▸ The problem
Set down exactly the lines from the one containing "moved [31,652,442,833] ->" through the last line of the data below, and no others.

▸ Records for this exercise

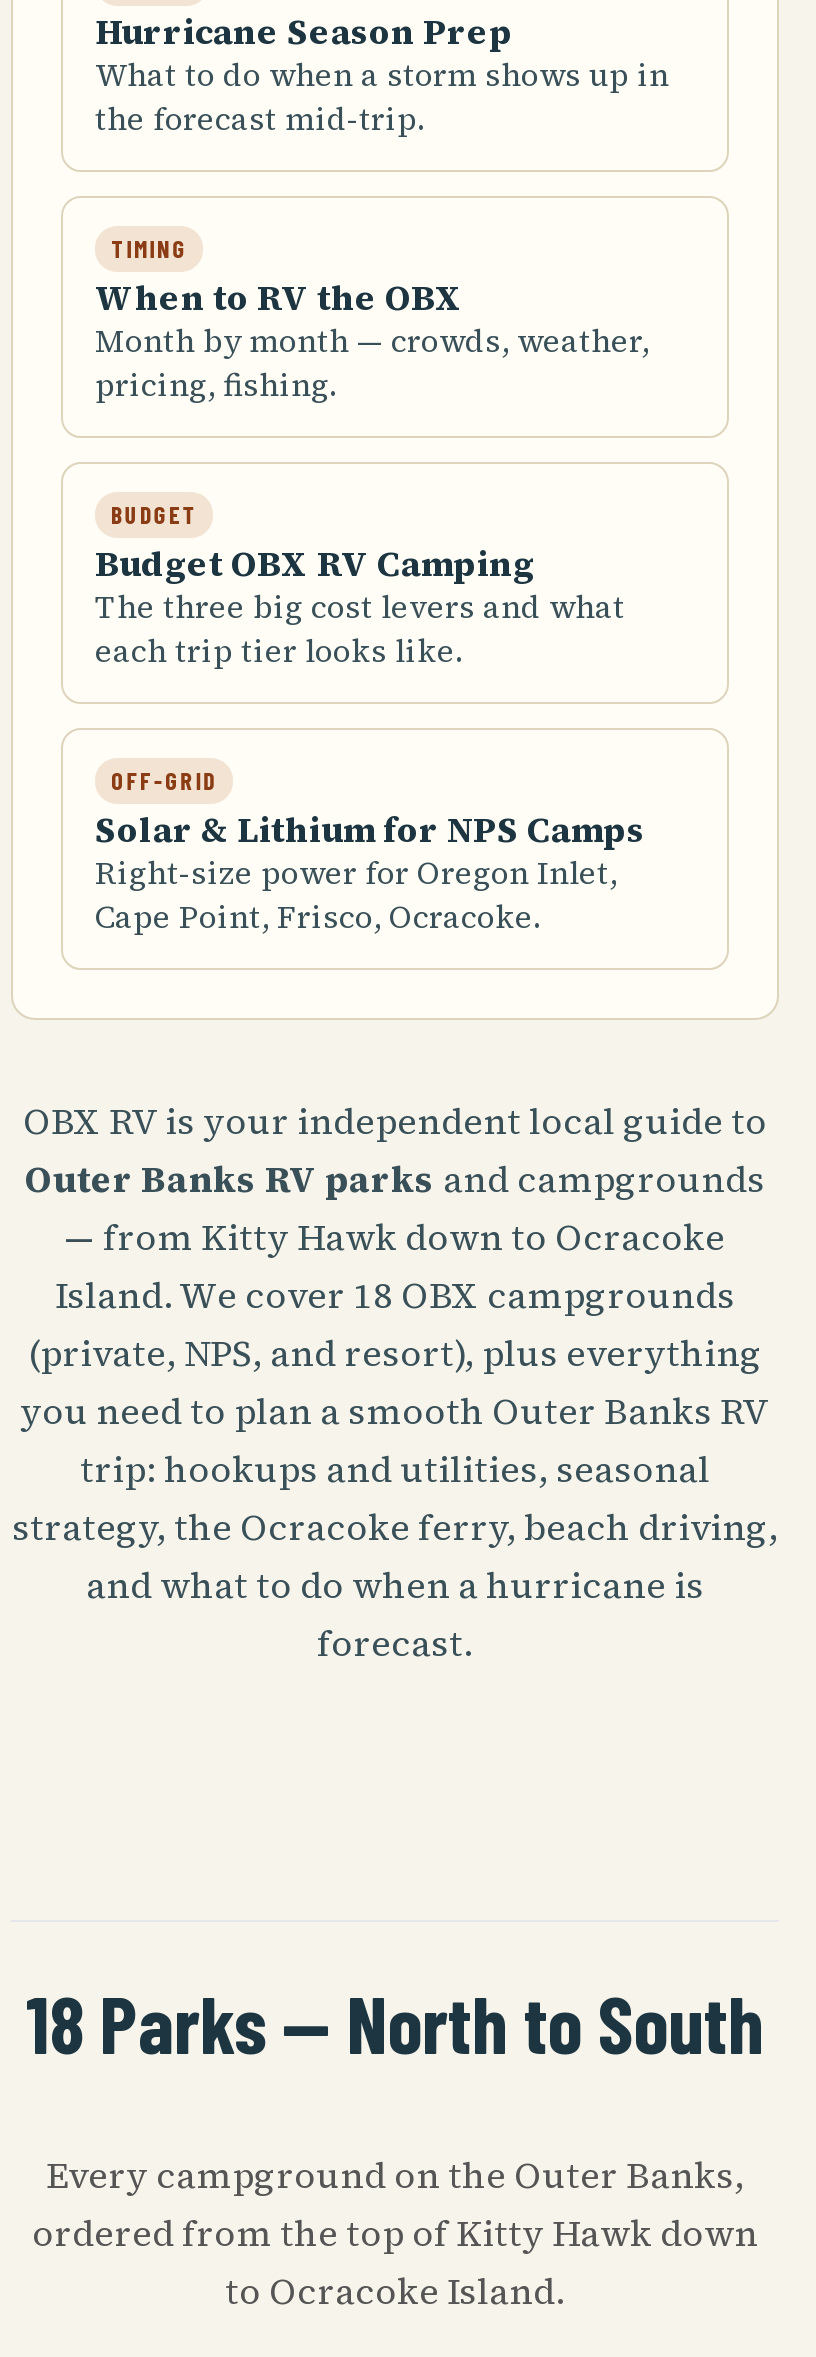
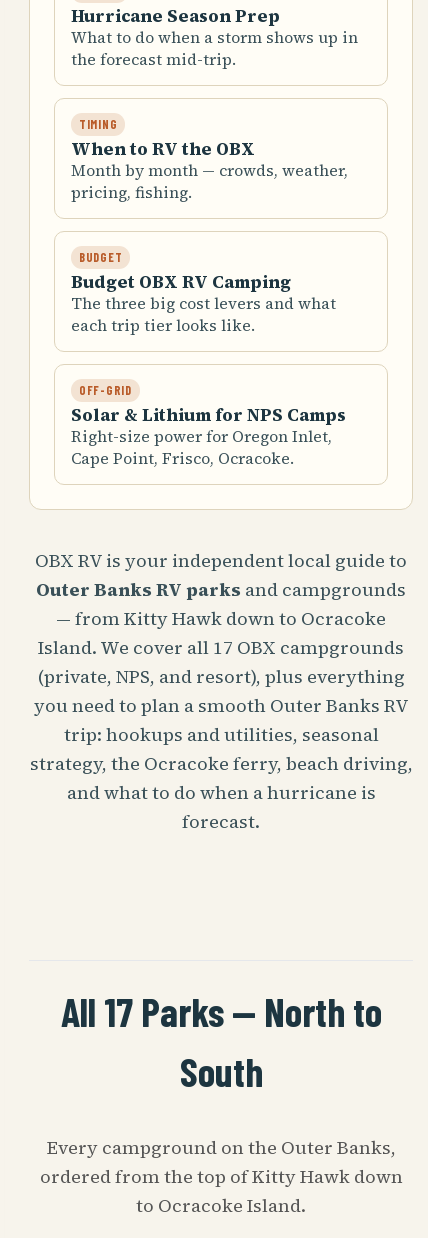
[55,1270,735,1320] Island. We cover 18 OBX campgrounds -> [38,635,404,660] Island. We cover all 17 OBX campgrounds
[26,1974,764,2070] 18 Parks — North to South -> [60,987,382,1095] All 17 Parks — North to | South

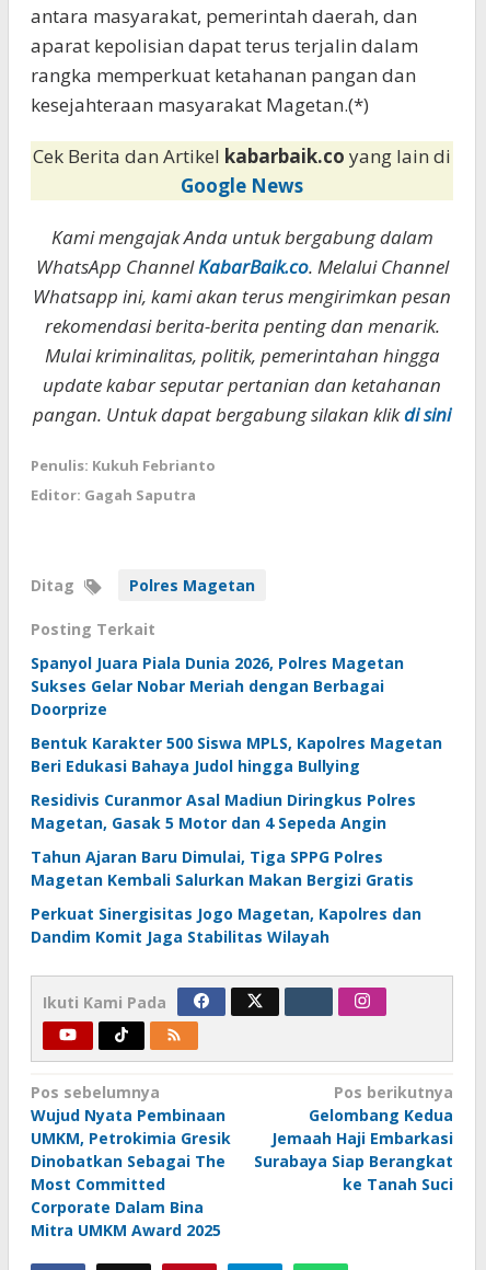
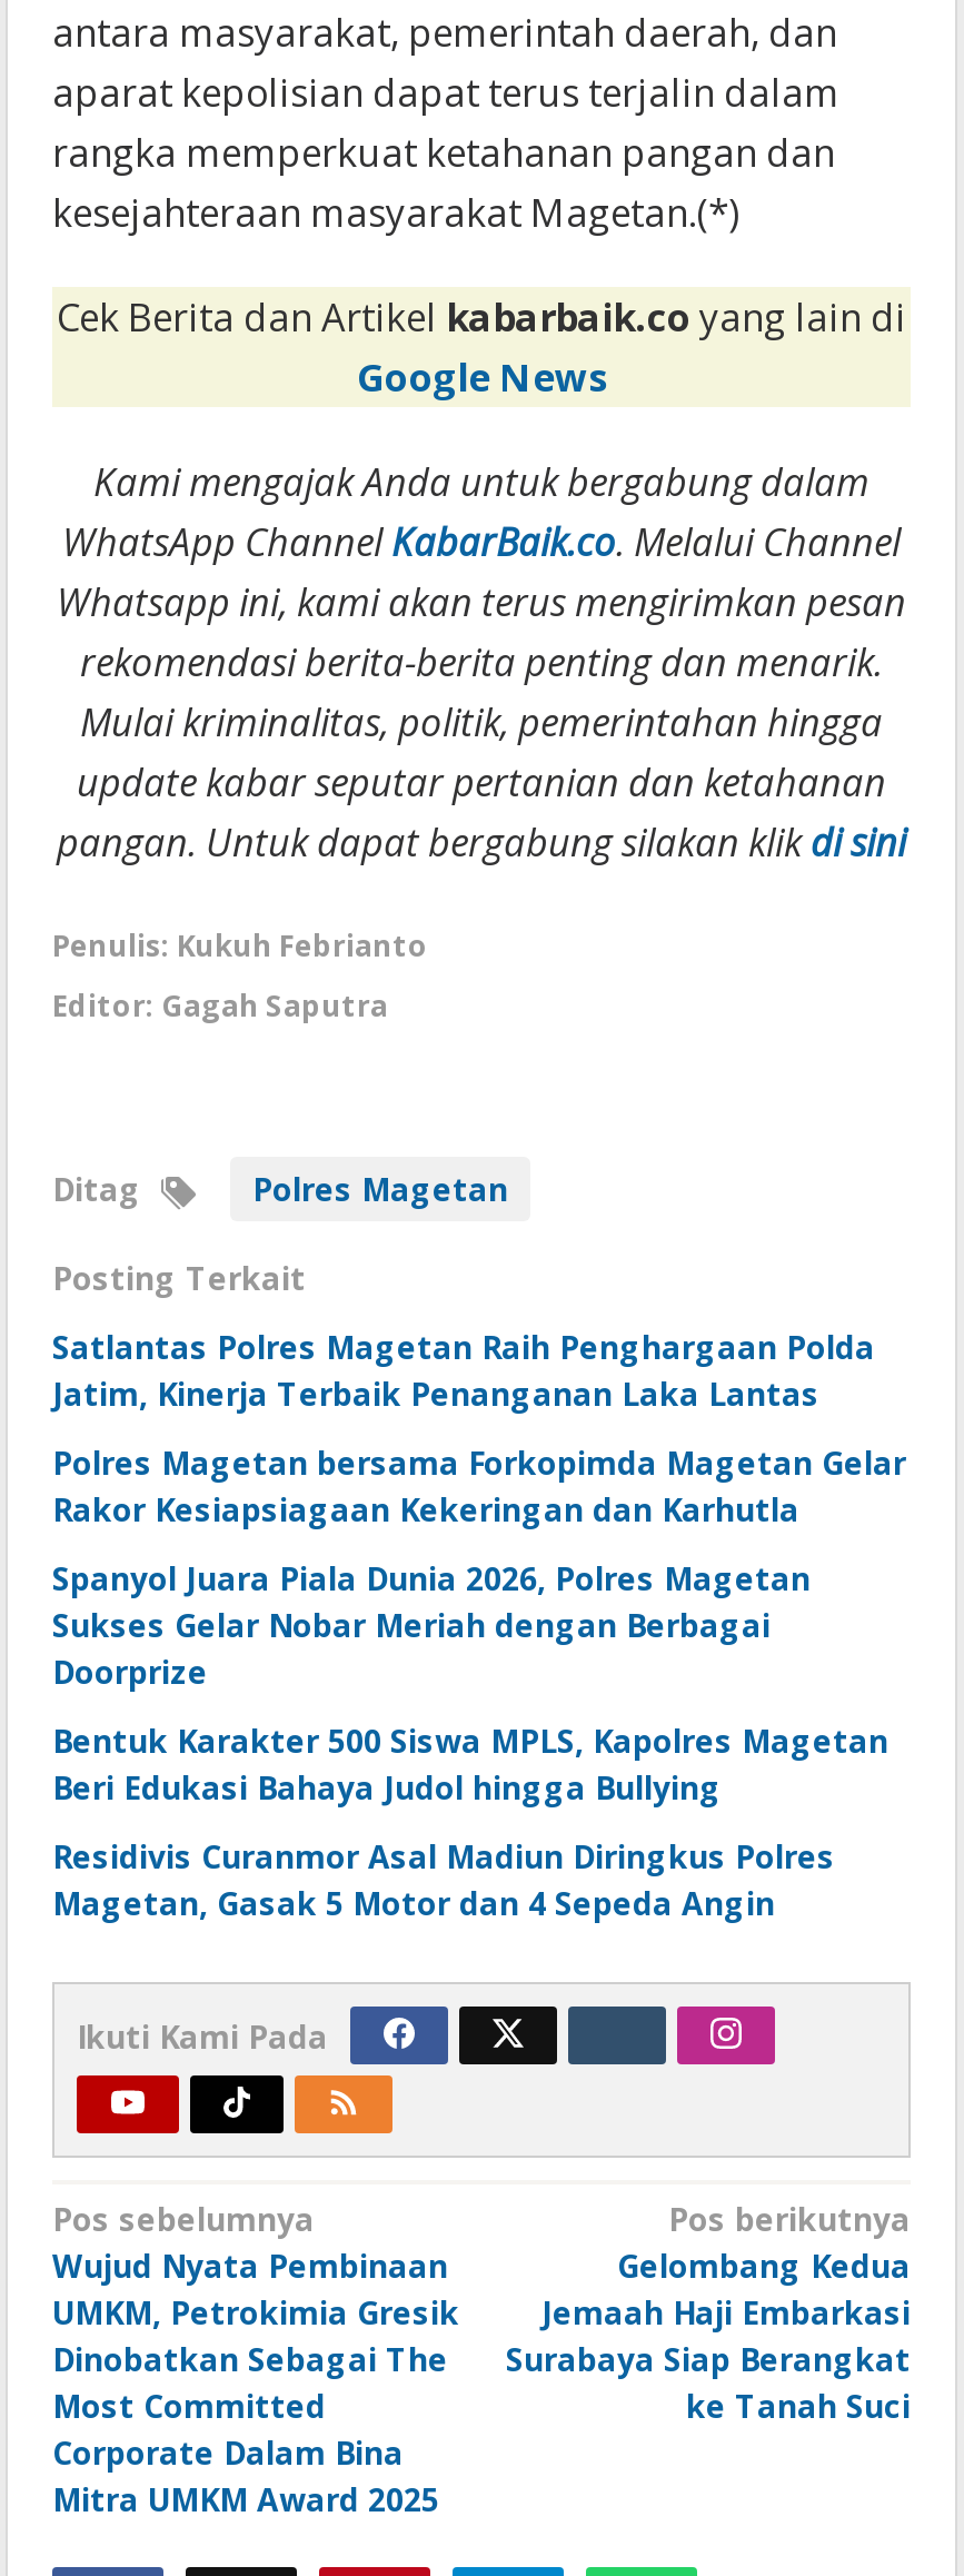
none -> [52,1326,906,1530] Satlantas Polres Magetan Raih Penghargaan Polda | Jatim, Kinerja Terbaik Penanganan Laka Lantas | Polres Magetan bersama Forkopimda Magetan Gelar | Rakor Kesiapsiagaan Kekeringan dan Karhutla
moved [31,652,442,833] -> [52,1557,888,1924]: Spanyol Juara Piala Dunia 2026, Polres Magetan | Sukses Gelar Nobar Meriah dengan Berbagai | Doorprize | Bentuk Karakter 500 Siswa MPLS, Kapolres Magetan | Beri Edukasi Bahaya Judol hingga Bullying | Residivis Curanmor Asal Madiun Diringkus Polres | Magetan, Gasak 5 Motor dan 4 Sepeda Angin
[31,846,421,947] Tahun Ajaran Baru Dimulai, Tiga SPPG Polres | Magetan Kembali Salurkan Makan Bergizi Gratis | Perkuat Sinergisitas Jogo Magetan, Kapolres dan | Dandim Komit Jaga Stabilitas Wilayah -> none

▸ Solution to the exercise
moved [31,652,442,833] -> [52,1557,888,1924]: Spanyol Juara Piala Dunia 2026, Polres Magetan | Sukses Gelar Nobar Meriah dengan Berbagai | Doorprize | Bentuk Karakter 500 Siswa MPLS, Kapolres Magetan | Beri Edukasi Bahaya Judol hingga Bullying | Residivis Curanmor Asal Madiun Diringkus Polres | Magetan, Gasak 5 Motor dan 4 Sepeda Angin
[31,846,421,947] Tahun Ajaran Baru Dimulai, Tiga SPPG Polres | Magetan Kembali Salurkan Makan Bergizi Gratis | Perkuat Sinergisitas Jogo Magetan, Kapolres dan | Dandim Komit Jaga Stabilitas Wilayah -> none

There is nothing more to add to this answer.